= Kirigakure Saizō =

Japanese ninja

Kirigakure Saizō (霧隠才蔵) was a fictional ninja of the final phase of the Sengoku period of Japan. In the folklore he is one of the Sanada Ten Braves, and next to Sarutobi Sasuke, he is the most recognized of the Ten.

As in the case of Sasuke, Saizō might be a fictional creation of the Meiji-period popular literature, possibly based on Kirigakure Shikaemon. His family name, meaning "Hide in the fog", is written with two kanji; kiri (霧) is the character for "fog", and gakure (隠) is the character for "hide".

According to the historian Stephen Turnbull and non-fiction writer Joel Levy, there is a historical record of a failed assassination attempt by a ninja called Kirigakure Saizō, sent by the warlord Tokugawa Ieyasu to kill his rival Toyotomi Hideyoshi (Tokichiro Kinoshita). According to another version of this incident, presented by the martial artist and researcher Donn F. Draeger, the "careless ninja" Saizō was captured while only spying on Hideyoshi, which actually saved the life of the warlord because he was about to be killed by a double agent, Yusuke Takiguchi; Saizō's life was then spared on the condition of declaring loyalty to the Toyotomi clan.

Saizō is said to be a master of Iga ninjutsu. Sarutobi Sasuke, a Kōga ninja, is thus often portrayed as Saizō's arch-rival, and after they both converted to Sanada's cause, best friends and partners. The name Kirigakure literally means "Hidden Mist", as such Saizō is often associated with fog and, by extension, illusion magic. In contrast to Sasuke, who is often rendered with an almost feral child appearance, Saizō usually appears as a calm, elegant, mature, handsome and sometimes feminine young man. The martial artist and author Stephen K. Hayes compared the portrayal of Saizō in the Japanese children books to this of another ninja "romantic figure" of the bandit hero Ishikawa Goemon.

== In popular culture ==

After Sasuke, Saizō is the only other one of the Ten who is relatively often recurring in the modern works of fiction. In the manga and anime series Samurai Deeper Kyo, Saizo is a fanatical yet humorous loyalist of Sanada Yukimura. In the film Goemon, Kirigakure Saizō was portrayed by Takao Osawa (and Takeru Satoh in the role of young Saizō). He also appears in the film Kamen Rider Den-O: I'm Born! and the manga series BRAVE10, and is the subject of the fourth and the seventh films in the Shinobi no Mono series (Shinobi no Mono: Zoku Kirigakure Saizō and Shinobi No Mono: Shin Kirigakure Saizō), as well as a player character in the video game Onimusha Tactics; in Shall We Date?: Ninja Love, he is either a romance option or the player character. He also makes an appearance as one of the antagonist in the manga and anime series Mushibugyo.

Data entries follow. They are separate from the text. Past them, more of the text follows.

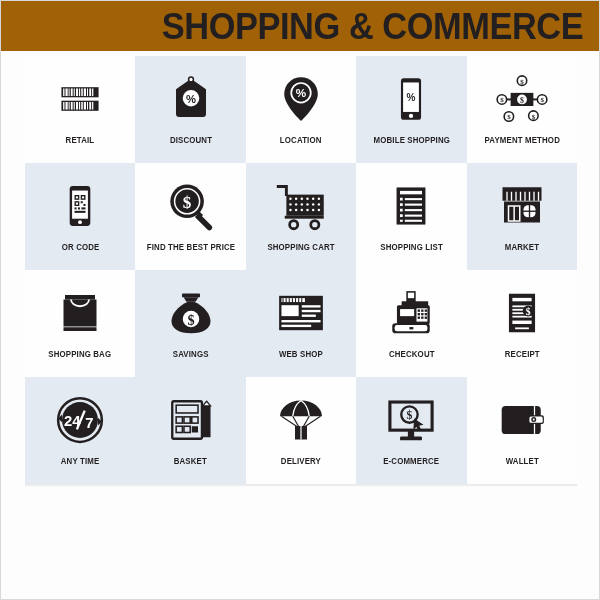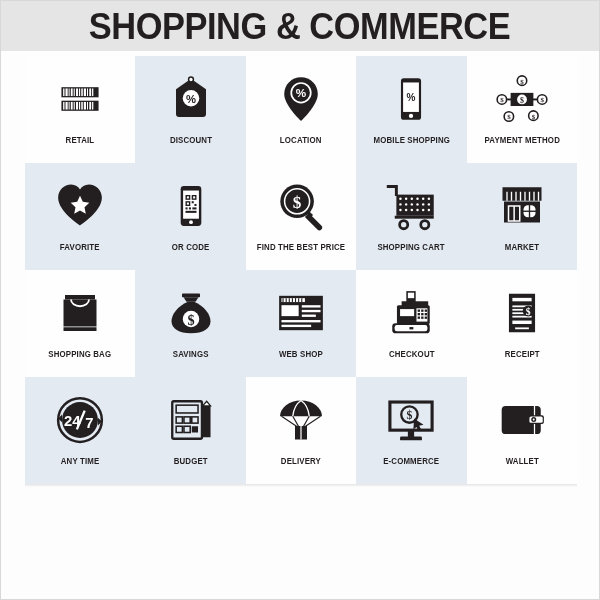"SHOPPING & COMMERCE" #title-bar { background: #e5e5e5 -> #a16207; justify-content: center -> flex-end }
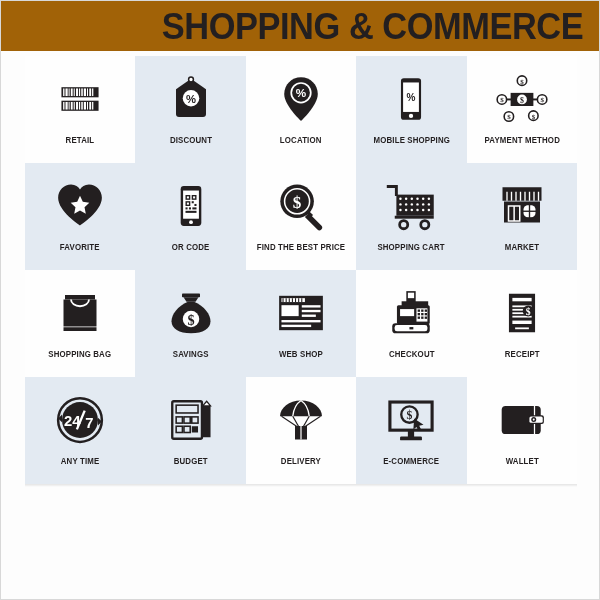"FAVORITE" div.cell { html: <div> <div> <svg> <path></path> <path></path> </svg> </div> <div>FAVORITE</div> <div></div> </div> -> none }
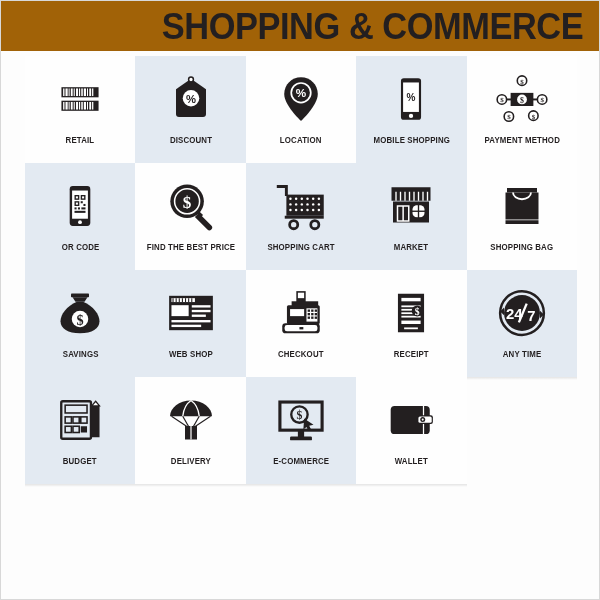"SHOPPING LIST" div.cell { html: none -> <div> <div> <svg> <rect></rect> <g> <rect></rect> <rect></rect> <rect></rect> <rect></rect> <rect></rect> <rect></rect> <rect></rect> <rect></rect> <rect></rect> <rect></rect> <rect></rect> </g> </svg> </div> <div>SHOPPING LIST</div> <div></div> </div> }
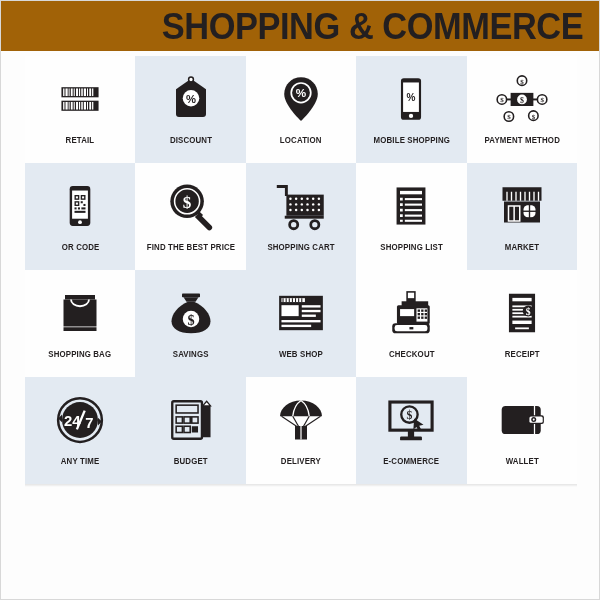"BUDGET" div.label { text: BUDGET -> BASKET }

There are also several more or less indirect connections. In the Super Sentai series Ninja Sentai Kakuranger, one of the main characters, Saizou, played by Hiroshi Tsuchida, is a modern descendant of Saizō. In a highly unusual portrayal in the video game Kessen, Saizo is one of a trio of Yukimura's female ninja bodyguards. The modern ninja named Saizo are also player characters in the video game series Power Instinct (Saizo Hattori) and Breakers Revenge (Tobikageno Saizō), while the title character in the manga and anime series Igano Kabamaru was raised and trained by his grandfather Saizō Igano. A village named Kirigakure ("Hidden in Mist") appears in the manga and anime series Naruto, with its first appearing mist character Momochi Zabuza using fog techniques befitting the lore.